Proust tinha em madame de Thebes uma respeitável “checadora” da realidade. Era ela quem lhe trazia a versão confiável dos fatos e das fofocas do Ritz. Se ela não lhe relatasse o feito, é porque o fato não acontecera. Além do mais, madame Thebes tinha poderes premunitórios: antecipava com previsão e segurança o que estava por acontecer.
Contratei os serviços de Deleterious por recomendação do meu compadre Hélio Barros, homem de grande discernimento, possuído de muita coragem, dado que as suas forças ancestrais derivam do Riacho do Sangue, dos Guedes, Pereiras e Campos Barros.
Contava em constituir uma madame de Thebes a meu serviço, no papel de interlocutora com a realidade.
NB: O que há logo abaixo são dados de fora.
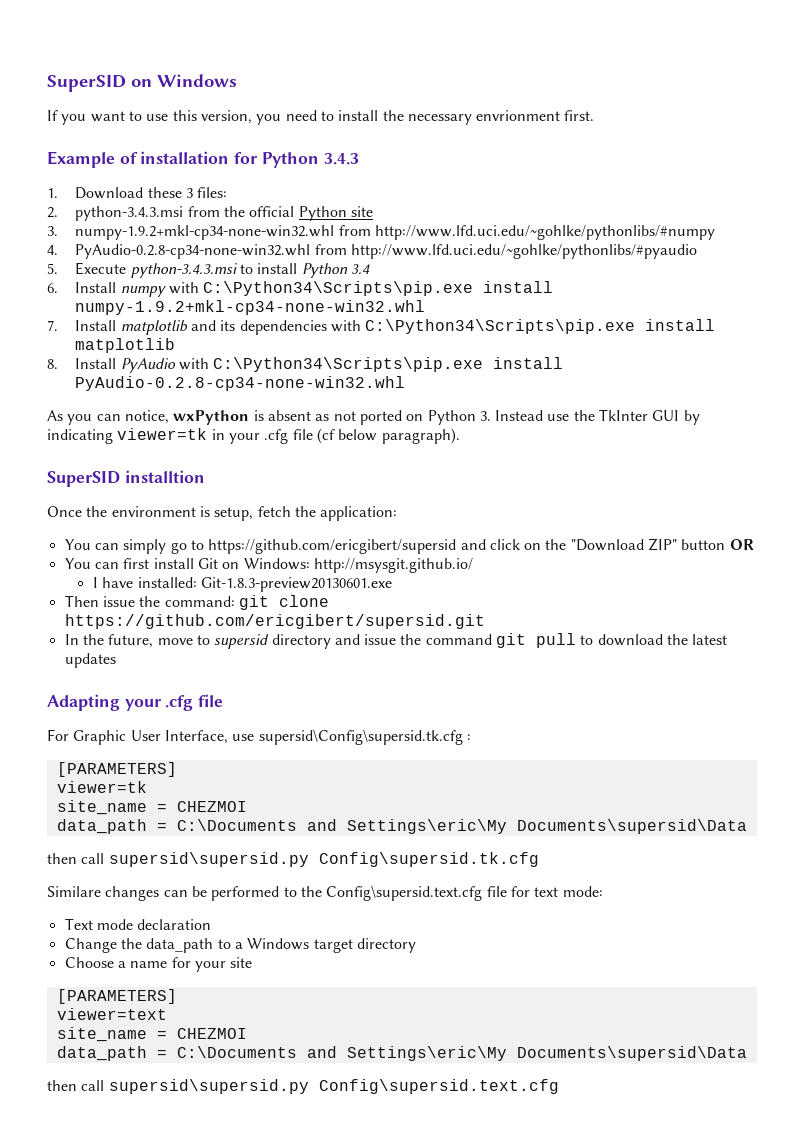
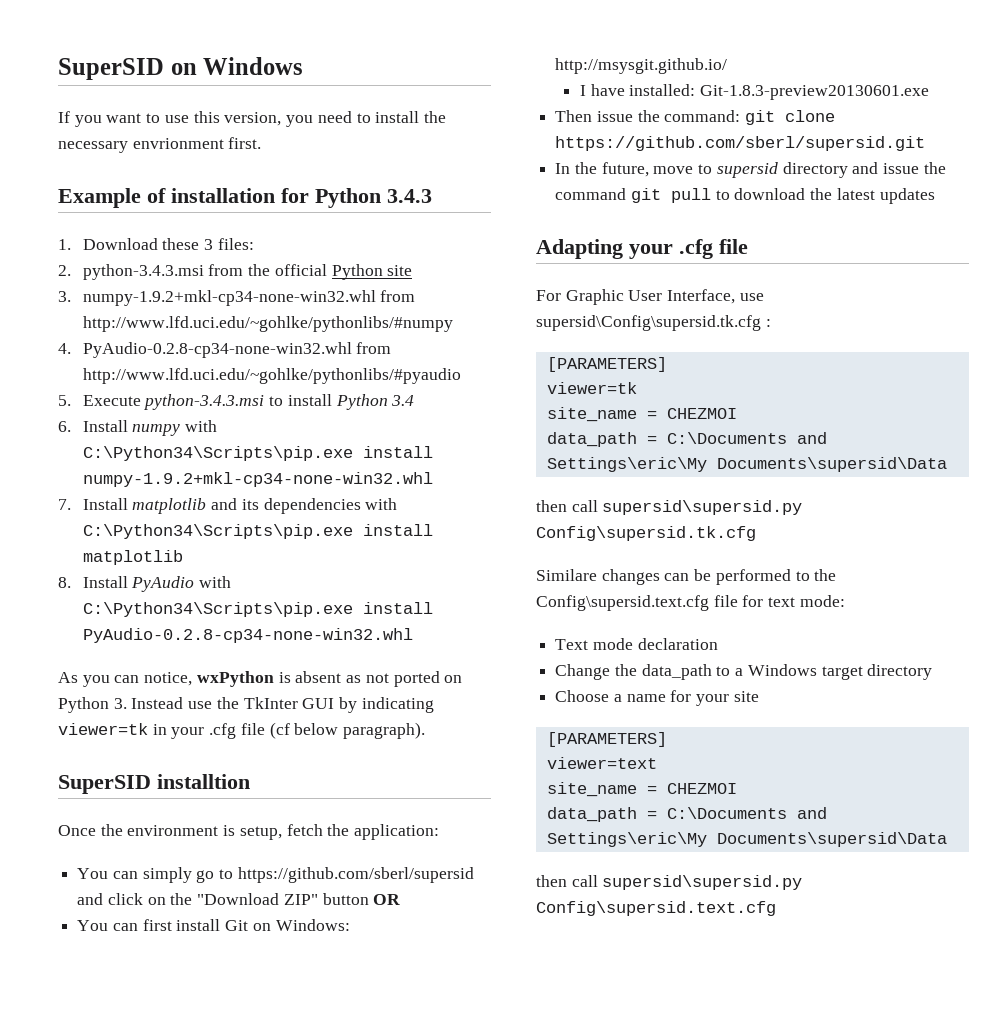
- You can simply go to https://github.com/ericgibert/supersid and click on the "Download ZIP" button OR
+ You can simply go to https://github.com/sberl/supersid and click on the "Download ZIP" button OR
- Then issue the command: git clone https://github.com/ericgibert/supersid.git
+ Then issue the command: git clone https://github.com/sberl/supersid.git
Descobri, entretanto, que Deleterious não cumpre a sua parte, para a qual foi contratado.
Tem mania persecutória, acha que na minha companhia terminará com uma argola corretiva no tornozelo, castração preventiva de más intenções inconfessáveis. Teme pelos impulsos de democratas iluminados por teorias afirmativas e identitárias. Ademais, pergunta muito, dissente e contradiz e pretende ter opinião própria — e externá-la.
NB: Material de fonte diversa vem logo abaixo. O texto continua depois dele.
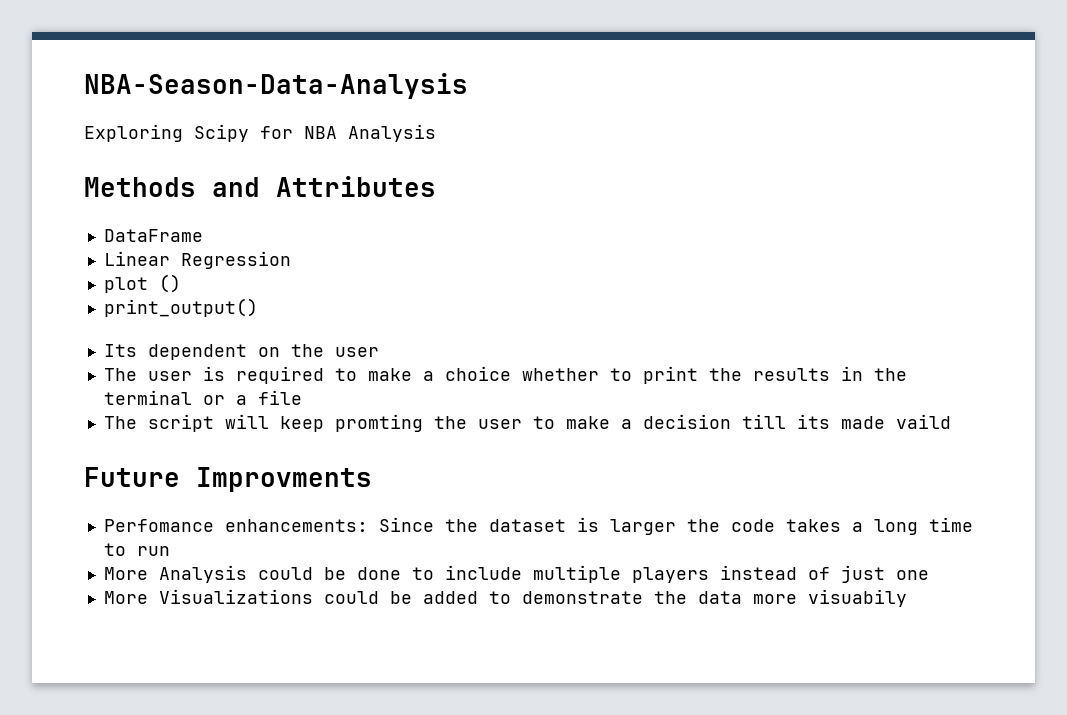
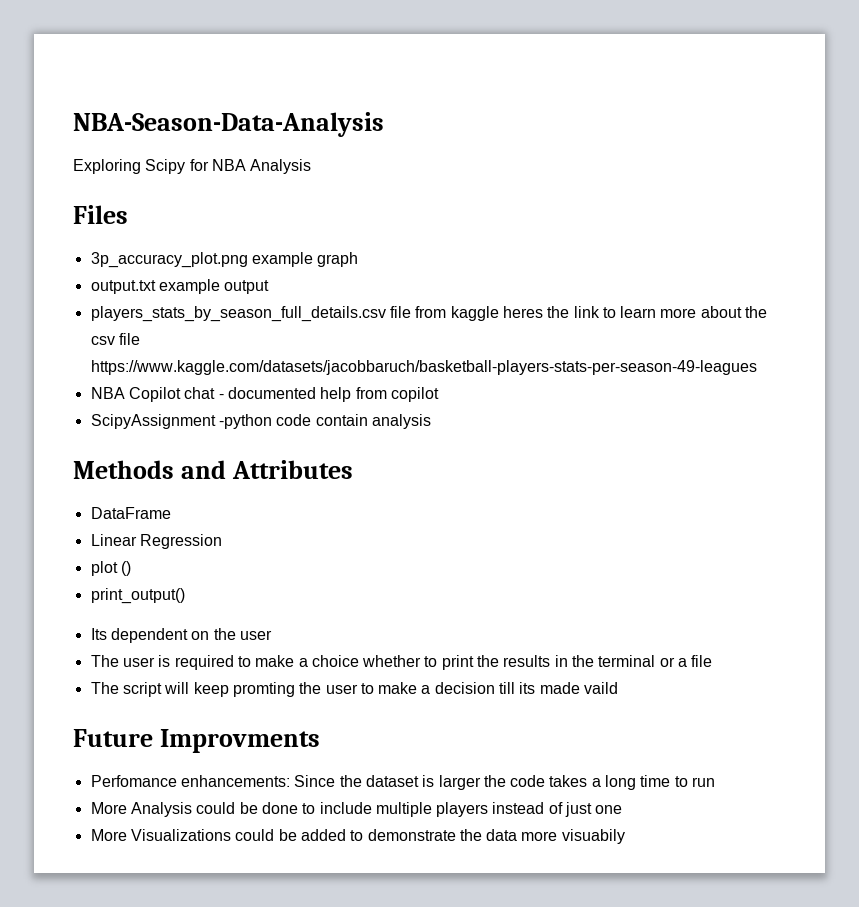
+ Files
+ 3p_accuracy_plot.png example graph
+ output.txt example output
+ players_stats_by_season_full_details.csv file from kaggle heres the link to learn more about the csv file https://www.kaggle.com/datasets/jacobbaruch/basketball-players-stats-per-season-49-leagues
+ NBA Copilot chat - documented help from copilot
+ ScipyAssignment -python code contain analysis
Deleterious revelou-se um abusado querelante.
Deleterious deu-se a ler aquela turma da Escola de Frankfurt, descoberta por Ciro Gomes nas suas gradas leituras harvardianas. Não pára, desde então, dominado pelas revelações que garimpou nesse acervo de sabedoria, de teorizar sobre tudo e, pior do que isso, de pronunciar-se sobre as querelas remanescentes.
Descobri entre os seus guardados recolhidos a uma velha bolsa, um clássico do patriotismo verde-amarelo, “Porque me Ufano do Meu País”, do temível Conde Afonso Celso. Temi pelo pior. Pressenti o risco que se anunciava.
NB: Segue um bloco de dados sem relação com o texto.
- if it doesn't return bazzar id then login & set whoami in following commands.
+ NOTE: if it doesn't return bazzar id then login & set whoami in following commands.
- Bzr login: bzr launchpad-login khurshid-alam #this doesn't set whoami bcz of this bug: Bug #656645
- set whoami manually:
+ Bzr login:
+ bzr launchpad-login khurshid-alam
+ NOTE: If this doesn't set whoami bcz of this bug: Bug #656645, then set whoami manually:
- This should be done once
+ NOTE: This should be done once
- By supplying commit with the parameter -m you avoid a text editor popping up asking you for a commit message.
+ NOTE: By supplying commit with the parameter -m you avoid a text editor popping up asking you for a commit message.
Teria o nosso sábio Deleterious se convertido ao bolsonarismo, sem que eu percebesse os sintomas? Ou seria ele um agente do Zé Dirceu, infiltrado entre pastores pentecostalistas? Bem que eu andava desconfiado da moto que ele comprara de um ex-motociata, após a sua rendição à senhora Tebet.
Disse-lhe agora que, enquanto o ministro Fux permanecesse na FIEC, tratando da segurança jurídica que assola o País, em tratativas teóricas com os nossos empresários ditosos, não permitiria que saísse às ruas. Com cinquenta desses empreendedores sob suspeita de pensamentos e persignações telefônicas anti-democráticas, e devendo essas criaturas desembolsar multas vultosas por desvio de opinião, passei a temer pela sorte do bodegueiro discrepante da rua Conde d’Eu e do que restará das operações realizadas nas suas contas do PIX. Pus-me a vigiar os arroubos de Deleterious. Por prudência aconselhada.
Nada, entretanto, é inteiramente ruim ou de todo danoso. Já que os governos mostraram-se incapazes para realizar a distribuição de renda entre os brasileiros, eis que estes ajustes poderão ser feitos por via judicial. Nem a Marx ou a Lenine ocorrera essa possibilidade alvissareira. Aliviar o caixa dos ricos para alimentar os pobres parece hoje operação trivial. Privar os empresários recalcitrantes dos seus ganhos em benefício da democracia — a fórmula redentora.
Preveniram-me que o vírus do “new constitutionalism” é altamente contagiante e, por cima, contagioso, espécie de pandemia arrancada aos graves exercícios de exegese dos doutores da lei. Receei por Deleterious. Temi por mim. Antevi, assustado, randolfos, calheiros e muitos humbertos transfigurados em constituintes a incorporar teorias e preceitos que nos levariam à mesa para animadas reflexões filosóficas com Caramuru.
Sob o peso da chibata corretiva dos homens da lei e dos “checadores” do PSOL, serei capaz de confessar tudo, até os mais inocentes impulsos subversivos que houvessem sobrevivido às catarses patrióticas de 1964. Temo que, embotado por privação momentânea de caráter, possa arrepender-me até mesmo das ideias que nunca acalentei…
Restaria, para concluir este BO democrático (também identificado como “boletim de ocorrências”), lembrar a sabedoria de um velho comissário do povo, Beria: “fale-me das ideias de uma pessoa, e direi os seus crimes…”
O risco que as palavras e as ideias representam não está nos propósitos de quem as pensou e escreveu. Mas nas intenções de quem as lê e delas constroem as novas revelações, as que vão parar no “scrip” dos salvacionistas.